The role of Nigerian government in developing SMEs



The government of Nigeria has an obligation to create a conducive environment that stimulates growth of the real sector through infrastructure development, enactment and implementation of result-oriented economic policies, increased budgetary allocations to productive sectors, and establishment of responsive production and trade control mechanisms (Onugu., 2005). On this note, the major economic objectives of the federal government are:

  • To restructure Nigeria’s monolithic economy to be market-oriented, diversified and technology-driven.
  • To increase productivity and reduce unemployment level.
  • To control inflation and stabilize exchange rate for a healthy balance of trade.
  • To reduce cost of financial credits and improve savings.
  • To provide major infrastructural facilities for equitable distribution of wealth.
  • To instil accountability, transparency and probity in the public service.
  • To enhance value-creation and service delivery in the SME sector.

To achieve these objectives, FG has invested huge resources in providing clean water in rural and urban areas through State Water Boards and Local Government-assisted water borehole projects. Other industrialization efforts of the Nigerian government include: privatization of National Electric Power Authority (NEPA), creation of the Emergency Power Programme (EPP), and commercialization of electric power plants across the nation.
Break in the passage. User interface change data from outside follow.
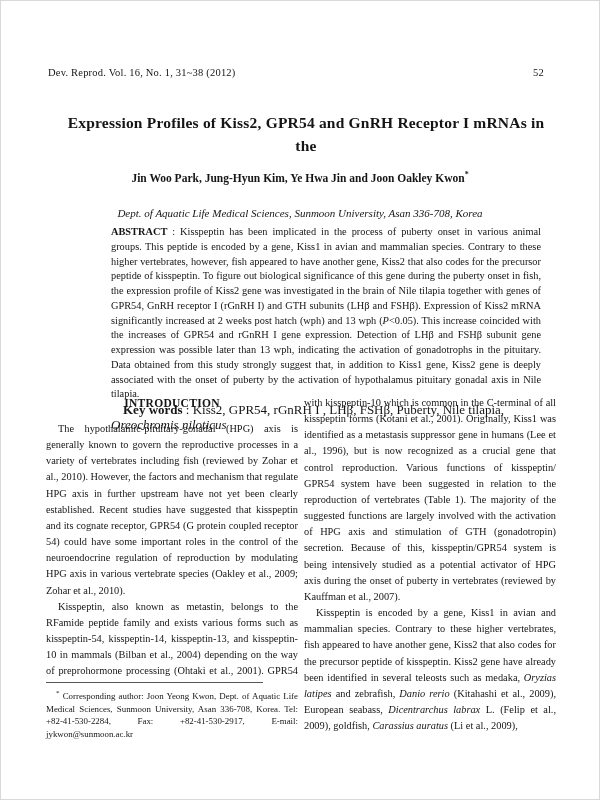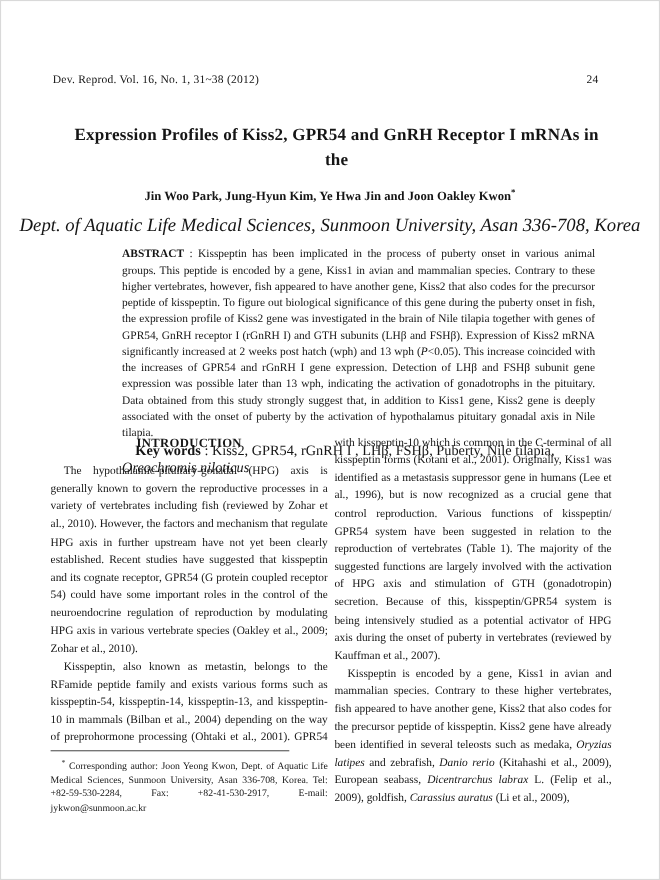--- a/index.html
+++ b/index.html
@@ -76,7 +76,7 @@
 
   <div class="running-head">
     <span>Dev. Reprod. Vol. 16, No. 1, 31~38 (2012)</span>
-    <span>24</span>
+    <span>52</span>
   </div>
 
   <div class="title-block">

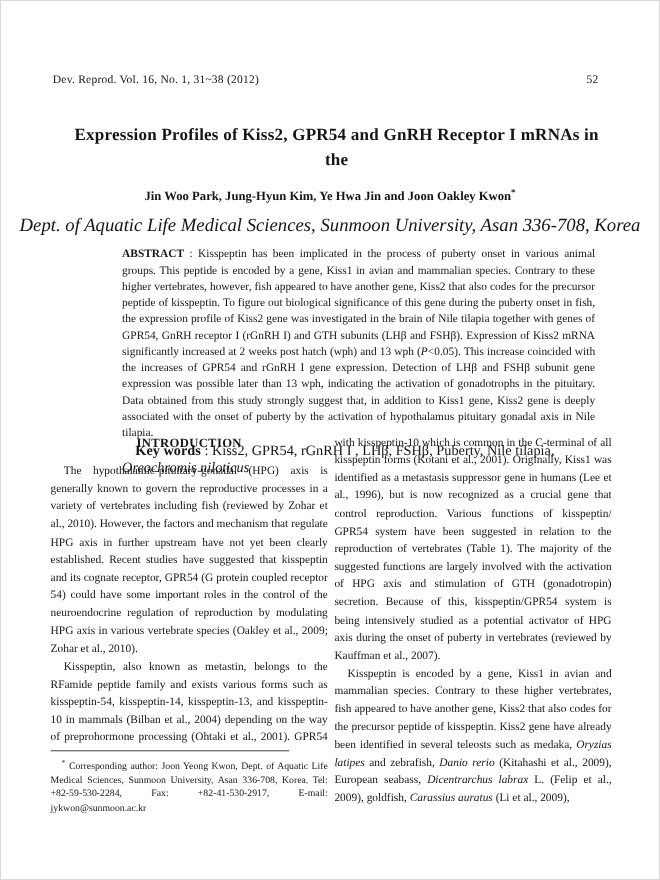--- a/index.html
+++ b/index.html
@@ -30,8 +30,8 @@
   }
   .authors sup{font-size:8px;}
   .affiliation{
-    position:absolute;top:194px;left:0;right:0;
-    text-align:center;font-style:italic;font-size:17px;
+    position:absolute;top:206px;left:0;right:0;
+    text-align:center;font-style:italic;font-size:11px;
   }
   .abstract{
     position:absolute;top:224px;left:62px;right:58px;

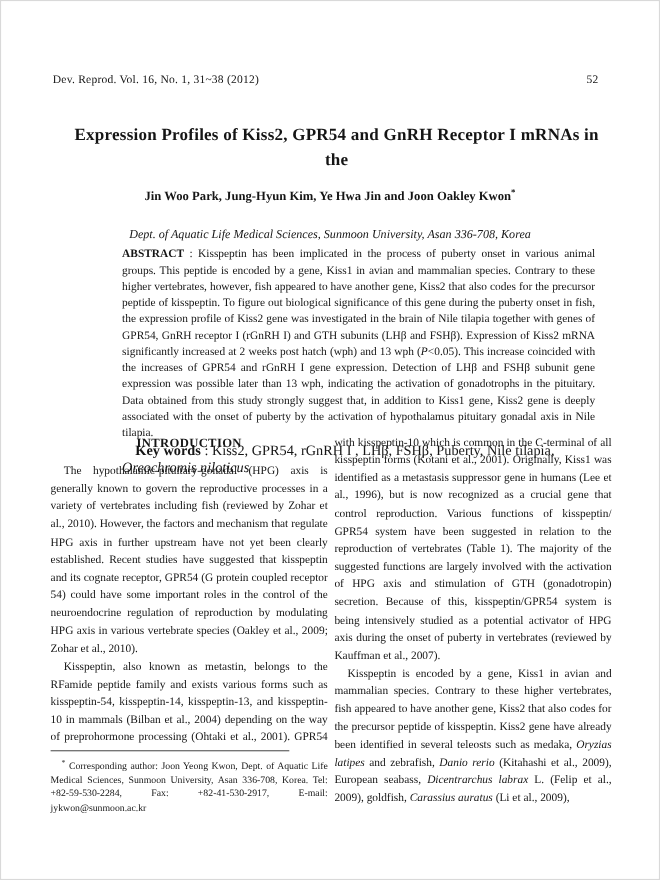--- a/index.html
+++ b/index.html
@@ -104,7 +104,7 @@
       </div>
       <div class="footnote">
         <hr class="footnote-rule">
-        <div class="footnote-text"><sup>*</sup><span> Corresponding author: Joon Yeong Kwon, Dept. of Aquatic Life Medical Sciences, Sunmoon University, Asan 336-708, Korea. Tel: +82-59-530-2284, Fax: +82-41-530-2917, E-mail: jykwon@sunmoon.ac.kr</span></div>
+        <div class="footnote-text"><sup>*</sup><span> Corresponding author: Joon Yeong Kwon, Dept. of Aquatic Life Medical Sciences, Sunmoon University, Asan 336-708, Korea. Tel: +82-41-530-2284, Fax: +82-41-530-2917, E-mail: jykwon@sunmoon.ac.kr</span></div>
       </div>
     </div>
Remarkably, nationwide Road Construction and Rehabilitation Projects have multiplied the number of accessible roads built by the three-tier government since 1999 (Onugu., 2005).

Further, FG spent ₦50bn as start-up capital for the Bank of Industry (BOI) and set up Small & Medium Industries Equity Investments Scheme (SMIEIS), which allowed banks a maximum of “non-taxable” 10% from their profits but requires the beneficiaries to invest these funds in the SME sector.

To eliminate private use of public funds and ensure legal and fair business practices in all sectors, the federal government also established anti-corruption agencies such as the Independent Corrupt Practices Commission (ICPC) and Economic & Financial Crimes Commission (EFCC). Another effort to rehabilitate SMEs in Nigeria is the promulgation of the Pension Act, which has served as an extra source of income for budding entrepreneurs (Taiwo et al., 2016).

These painstaking efforts are, however, yet to produce the desired outcomes, partly because policymakers neglect SME managers and stakeholders in decision-making processes. Findings show that SMEs make up about 95% of businesses in Nigeria compared to America’s 50% and Europe’s 65%, an opportunity that can be maximized for competitiveness, profitability and sustainable growth in the West African country. The SME sector in Nigeria therefore needs radical initiatives and innovative strategies to remain relevant at the global stage (Abugu., 2007).